_Problem to work on_.
Count the lines in the records below that contain the word "management", and give that figure alone.

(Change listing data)
##########
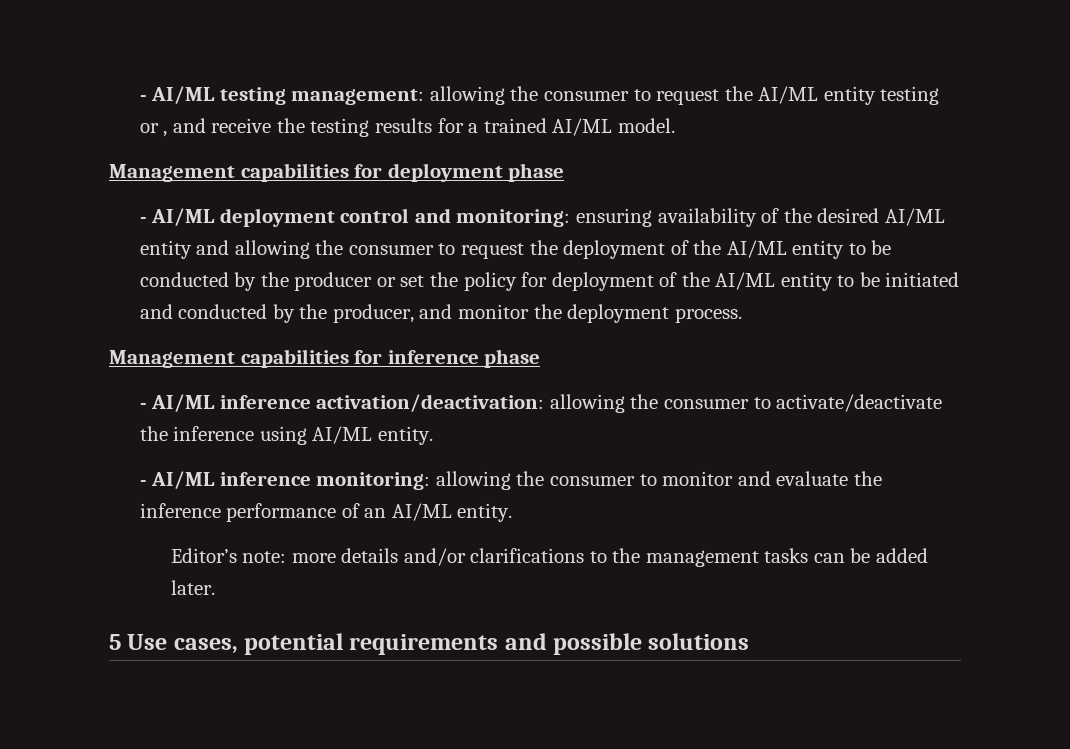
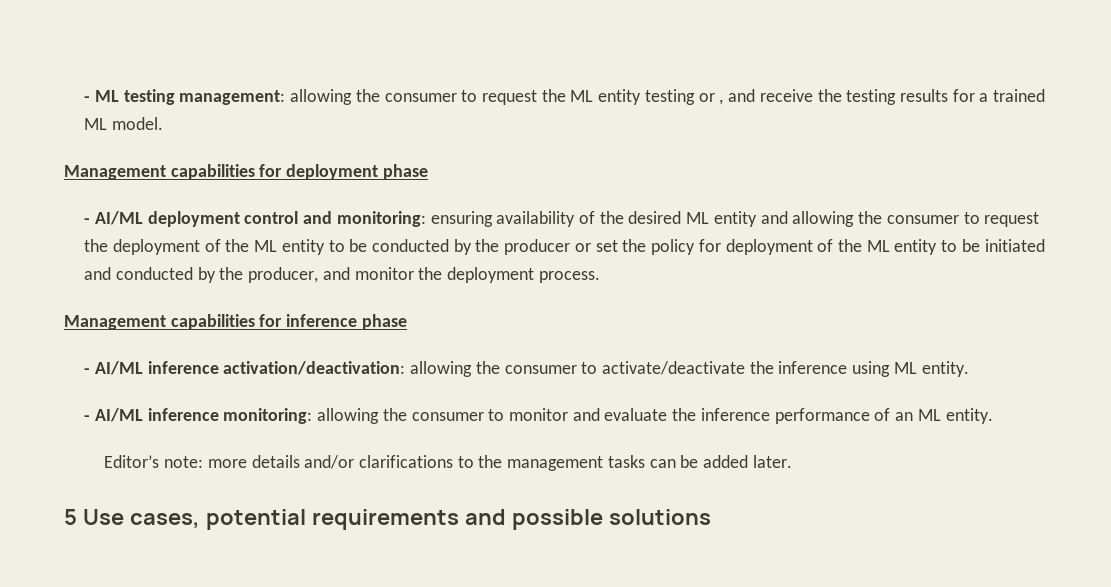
- - AI/ML testing management: allowing the consumer to request the AI/ML entity testing or , and receive the testing results for a trained AI/ML model.
+ - ML testing management: allowing the consumer to request the ML entity testing or , and receive the testing results for a trained ML model.
- - AI/ML deployment control and monitoring: ensuring availability of the desired AI/ML entity and allowing the consumer to request the deployment of the AI/ML entity to be conducted by the producer or set the policy for deployment of the AI/ML entity to be initiated and conducted by the producer, and monitor the deployment process.
+ - AI/ML deployment control and monitoring: ensuring availability of the desired ML entity and allowing the consumer to request the deployment of the ML entity to be conducted by the producer or set the policy for deployment of the ML entity to be initiated and conducted by the producer, and monitor the deployment process.
- - AI/ML inference activation/deactivation: allowing the consumer to activate/deactivate the inference using AI/ML entity.
+ - AI/ML inference activation/deactivation: allowing the consumer to activate/deactivate the inference using ML entity.
- - AI/ML inference monitoring: allowing the consumer to monitor and evaluate the inference performance of an AI/ML entity.
+ - AI/ML inference monitoring: allowing the consumer to monitor and evaluate the inference performance of an ML entity.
##########
_Answer below_.
2